In prolonged treatment: monitor the development of children, adequate protein intake.
Gradual suspension of treatment.
Risk of: menstrual irregularities and vaginal bleeding in postmenopausal women.

Kidney failure

Caution. If there is a kidney disorder with fixed or decreased renal filtration rate, edema may occur.

Interactions with Triamcinolone

  • Increased effect by: cyclosporine, ketoconazole.
  • Decreased effect of: barbiturates, phenytoin, carbamazepine, rifampicin.
  • Increases or decreases the effect of: anticoagulants, muscle blockers.
  • Adjust dose of: oral hypoglycemic and insulin.
  • Adjust dose of triamcinolone with: thyroid drugs.
  • Increases the effect of: cyclosporine.
  • Increase toxicity of: digitalis glycosides.
  • Increases the incidence and/or severity of ulceration and gastrointestinal bleeding associated with NSAIDs.
  • Decreases serum concentration of: isoniazid.
  • Decreases the effect of: antihypertensive and human growth hormone.
  • Caliuretic effect increased with: injectable amphotericin B and agents that cause depletion of K.
  • Average life and concentration increased by: estrogens.
  • Not recommended with drugs that: prolong the QT interval or produce “torsades de pointes” or that produce hypomagnesemia and severe hypocalcemia.
  • Antagonizes effect of: anticholinesterases.
  • Lab: false – in test of bacterial infection of nitro-blue tetrazoline.

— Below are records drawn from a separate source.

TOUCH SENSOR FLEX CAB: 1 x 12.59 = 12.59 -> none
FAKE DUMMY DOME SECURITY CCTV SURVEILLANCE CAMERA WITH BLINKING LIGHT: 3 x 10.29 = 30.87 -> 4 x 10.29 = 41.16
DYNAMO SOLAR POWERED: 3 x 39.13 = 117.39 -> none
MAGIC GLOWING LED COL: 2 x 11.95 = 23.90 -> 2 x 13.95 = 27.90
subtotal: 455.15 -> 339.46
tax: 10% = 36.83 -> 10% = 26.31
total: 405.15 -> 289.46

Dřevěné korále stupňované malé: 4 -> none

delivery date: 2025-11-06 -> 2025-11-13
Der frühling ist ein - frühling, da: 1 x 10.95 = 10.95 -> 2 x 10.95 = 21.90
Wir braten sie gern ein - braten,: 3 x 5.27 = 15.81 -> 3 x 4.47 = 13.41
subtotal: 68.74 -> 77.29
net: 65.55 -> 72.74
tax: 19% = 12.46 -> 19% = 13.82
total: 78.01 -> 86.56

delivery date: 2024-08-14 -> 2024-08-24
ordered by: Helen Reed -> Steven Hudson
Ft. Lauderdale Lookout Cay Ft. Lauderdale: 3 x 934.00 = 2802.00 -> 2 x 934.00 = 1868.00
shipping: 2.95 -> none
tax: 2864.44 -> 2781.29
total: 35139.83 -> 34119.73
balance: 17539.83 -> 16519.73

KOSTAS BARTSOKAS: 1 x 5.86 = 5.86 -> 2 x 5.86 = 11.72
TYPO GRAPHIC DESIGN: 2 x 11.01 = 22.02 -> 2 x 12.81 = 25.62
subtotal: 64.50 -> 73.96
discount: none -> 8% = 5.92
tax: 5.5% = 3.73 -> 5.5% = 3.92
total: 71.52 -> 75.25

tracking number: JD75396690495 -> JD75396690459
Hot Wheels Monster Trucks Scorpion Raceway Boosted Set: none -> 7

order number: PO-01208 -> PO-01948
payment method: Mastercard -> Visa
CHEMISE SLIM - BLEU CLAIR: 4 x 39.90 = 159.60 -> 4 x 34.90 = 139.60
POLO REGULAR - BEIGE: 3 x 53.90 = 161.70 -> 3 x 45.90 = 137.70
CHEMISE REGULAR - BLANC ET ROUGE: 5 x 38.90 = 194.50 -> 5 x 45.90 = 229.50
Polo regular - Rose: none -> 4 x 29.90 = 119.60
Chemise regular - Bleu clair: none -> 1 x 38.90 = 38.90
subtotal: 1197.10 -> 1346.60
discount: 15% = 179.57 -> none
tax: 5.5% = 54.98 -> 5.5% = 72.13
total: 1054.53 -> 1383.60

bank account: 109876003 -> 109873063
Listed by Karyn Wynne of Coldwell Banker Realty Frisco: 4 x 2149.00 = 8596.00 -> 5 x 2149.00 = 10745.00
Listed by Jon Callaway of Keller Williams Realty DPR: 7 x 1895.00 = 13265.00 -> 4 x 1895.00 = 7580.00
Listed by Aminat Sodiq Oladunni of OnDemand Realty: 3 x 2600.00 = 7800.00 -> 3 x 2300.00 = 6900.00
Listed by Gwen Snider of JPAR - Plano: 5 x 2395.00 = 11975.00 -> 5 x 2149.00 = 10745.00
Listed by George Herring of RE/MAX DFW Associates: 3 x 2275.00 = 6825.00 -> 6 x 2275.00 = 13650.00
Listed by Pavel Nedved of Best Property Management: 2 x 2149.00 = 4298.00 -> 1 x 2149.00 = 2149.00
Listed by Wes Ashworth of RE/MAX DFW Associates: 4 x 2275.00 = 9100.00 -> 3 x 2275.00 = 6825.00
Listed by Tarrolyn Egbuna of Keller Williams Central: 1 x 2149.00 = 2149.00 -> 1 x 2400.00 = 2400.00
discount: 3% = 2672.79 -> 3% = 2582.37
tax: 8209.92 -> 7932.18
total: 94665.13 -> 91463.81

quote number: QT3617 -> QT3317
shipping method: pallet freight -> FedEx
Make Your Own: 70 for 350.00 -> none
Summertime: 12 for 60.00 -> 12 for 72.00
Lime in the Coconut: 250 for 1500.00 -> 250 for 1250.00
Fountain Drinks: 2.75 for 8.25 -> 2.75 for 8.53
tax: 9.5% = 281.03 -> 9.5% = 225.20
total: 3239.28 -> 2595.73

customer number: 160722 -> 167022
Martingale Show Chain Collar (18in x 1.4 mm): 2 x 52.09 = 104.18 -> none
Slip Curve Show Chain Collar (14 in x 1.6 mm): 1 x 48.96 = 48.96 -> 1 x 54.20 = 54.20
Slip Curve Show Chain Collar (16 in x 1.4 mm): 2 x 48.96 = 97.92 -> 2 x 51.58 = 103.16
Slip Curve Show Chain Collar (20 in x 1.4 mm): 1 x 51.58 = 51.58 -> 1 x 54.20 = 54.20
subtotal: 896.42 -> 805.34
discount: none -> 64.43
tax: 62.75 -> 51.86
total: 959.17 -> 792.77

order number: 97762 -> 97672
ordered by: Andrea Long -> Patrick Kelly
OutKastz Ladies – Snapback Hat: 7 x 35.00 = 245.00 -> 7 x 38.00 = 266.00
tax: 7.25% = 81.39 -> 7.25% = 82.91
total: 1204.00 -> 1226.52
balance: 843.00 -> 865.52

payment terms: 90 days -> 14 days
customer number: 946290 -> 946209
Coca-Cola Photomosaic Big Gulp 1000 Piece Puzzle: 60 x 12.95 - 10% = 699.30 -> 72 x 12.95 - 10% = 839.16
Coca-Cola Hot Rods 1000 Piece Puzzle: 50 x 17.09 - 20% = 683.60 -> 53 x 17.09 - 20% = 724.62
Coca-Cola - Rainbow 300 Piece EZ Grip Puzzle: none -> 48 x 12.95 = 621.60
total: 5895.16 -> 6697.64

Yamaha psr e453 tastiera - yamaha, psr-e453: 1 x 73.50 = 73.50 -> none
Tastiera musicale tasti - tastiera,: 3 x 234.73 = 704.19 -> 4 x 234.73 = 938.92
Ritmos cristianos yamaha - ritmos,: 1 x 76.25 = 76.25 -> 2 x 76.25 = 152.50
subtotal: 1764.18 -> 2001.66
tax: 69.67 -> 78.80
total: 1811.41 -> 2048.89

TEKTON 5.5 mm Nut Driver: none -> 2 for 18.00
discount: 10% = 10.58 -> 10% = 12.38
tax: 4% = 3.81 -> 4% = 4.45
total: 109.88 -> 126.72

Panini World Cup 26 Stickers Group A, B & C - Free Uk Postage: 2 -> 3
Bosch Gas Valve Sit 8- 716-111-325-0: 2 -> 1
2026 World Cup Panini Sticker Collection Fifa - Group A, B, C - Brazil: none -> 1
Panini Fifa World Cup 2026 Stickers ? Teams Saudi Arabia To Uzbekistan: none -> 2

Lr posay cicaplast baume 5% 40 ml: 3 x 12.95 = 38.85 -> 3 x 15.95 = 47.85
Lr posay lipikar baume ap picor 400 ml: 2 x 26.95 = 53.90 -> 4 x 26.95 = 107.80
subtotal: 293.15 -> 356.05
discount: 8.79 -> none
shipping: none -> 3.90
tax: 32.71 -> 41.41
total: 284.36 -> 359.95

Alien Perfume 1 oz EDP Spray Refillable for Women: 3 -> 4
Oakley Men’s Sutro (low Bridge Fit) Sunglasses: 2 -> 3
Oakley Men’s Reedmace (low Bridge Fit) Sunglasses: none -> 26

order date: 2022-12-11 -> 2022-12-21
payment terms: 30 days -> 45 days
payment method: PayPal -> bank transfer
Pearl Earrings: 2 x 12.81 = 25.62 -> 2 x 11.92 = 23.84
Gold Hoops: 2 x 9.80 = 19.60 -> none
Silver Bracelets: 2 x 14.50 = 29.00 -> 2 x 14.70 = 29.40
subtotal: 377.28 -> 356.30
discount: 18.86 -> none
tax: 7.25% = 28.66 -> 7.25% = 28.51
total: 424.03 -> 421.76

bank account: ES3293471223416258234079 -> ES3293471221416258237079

Limited clinical experience.
Not to be administered unless the benefit to the mother is considered greater than the potential risk to the fetus/baby.


The use of these drugs in breastfeeding should only be considered if the potential benefit outweighs the potential risk to the mother and the embryo, foetus or infant.
Other systemic corticosteroids have been shown to occur in breast milk and slightly (around 1%) increase the risk of cleft palate in human fetuses.

Adverse reactions and side effects of Triamcinolone

  • Infection.
  • Headache.
  • Cataracts.
  • Reaction at the injection site.


Source: The content of this active ingredient has been written taking into account the clinical and molecular information of all medicines authorised and marketed in the United States under the Unique Ingredient Identifier (UNII) by the Substance Registration System (SRS) of the Food and Drug Administration (FDA) and the United States Pharmacopeia (USP).

In order to know in detail the information authorized by the FDA for each drug, you should consult the corresponding medication guide authorized by the FDA.